Fine-Tuning vs. RAG vs. Prompt Engineering: When to Use What

The decision framework every AI engineer needs. Cost, latency, data requirements, update frequency, and failure modes for each approach.

When someone asks "should we fine-tune or use RAG?", the honest answer is: it depends on why your model is failing. Fine-tuning and RAG solve completely different problems. Using the wrong one is expensive and doesn't fix the root cause.

The decision framework

If the model fails because...	Use
It doesn't know about recent or private documents	RAG
It doesn't know how to respond in your specific format/tone	Fine-tuning
It hallucinates on domain-specific facts	RAG (add grounding)
It can't follow your multi-step task format reliably	Fine-tuning
It needs to cite sources	RAG
Its few-shot prompt is too expensive to send every call	Fine-tuning (distil the prompt)
It fails on both knowledge and behaviour	RAG + fine-tuning

RAG: retrieval-augmented generation

RAG keeps the base model frozen and injects relevant information at inference time. It's the right choice for private/proprietary knowledge, frequently updated information, and any use case where you need to cite sources.

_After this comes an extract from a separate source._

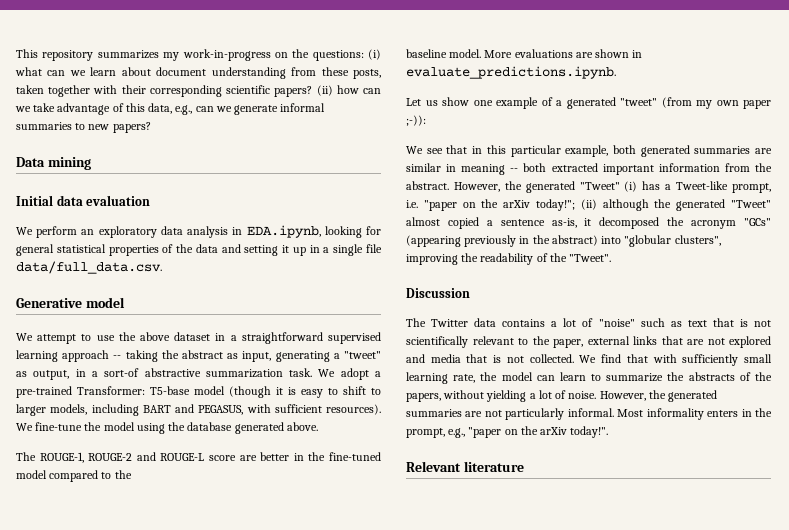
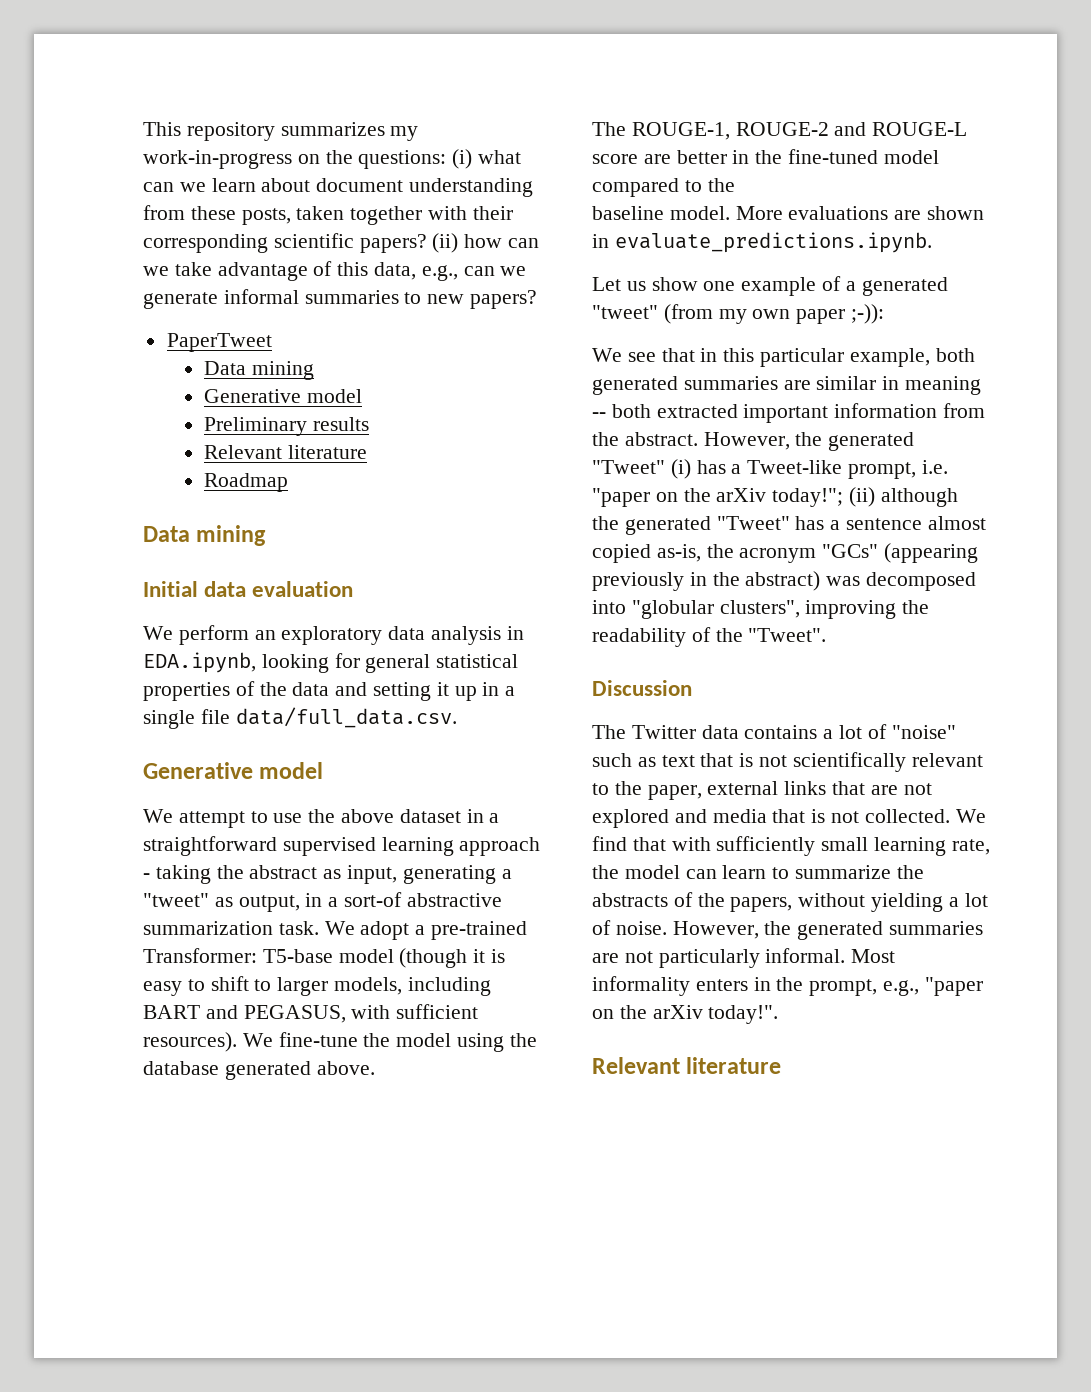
(151, 127) none -> [166,333,272,352] [203,361,314,380] [203,389,362,403] [203,417,369,436] [203,445,367,459] [203,473,288,492] // PaperTweet // Data mining // Generative model // Preliminary results // Relevant literature // Roadmap
[113,355,122,359] -- -> [143,873,150,879] -
[406,217,660,229] almost copied a sentence as-is, it decomposed -> [795,516,986,530] [592,544,701,563] has a sentence almost copied as-is,
(598, 240) none -> [826,572,977,591] was decomposed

No training data required — you can start with existing documents
Knowledge updates instantly — re-index the new document, done
Fully auditable — you can trace every answer to its source
Scales to millions of documents with a good vector database

Fine-tuning: adjusting model behaviour

Fine-tuning updates the model's weights to change how it responds, not what it knows. LoRA (Low-Rank Adaptation) and QLoRA are the dominant techniques — they add a small set of trainable parameters to a frozen base model, requiring far less compute and data than full fine-tuning.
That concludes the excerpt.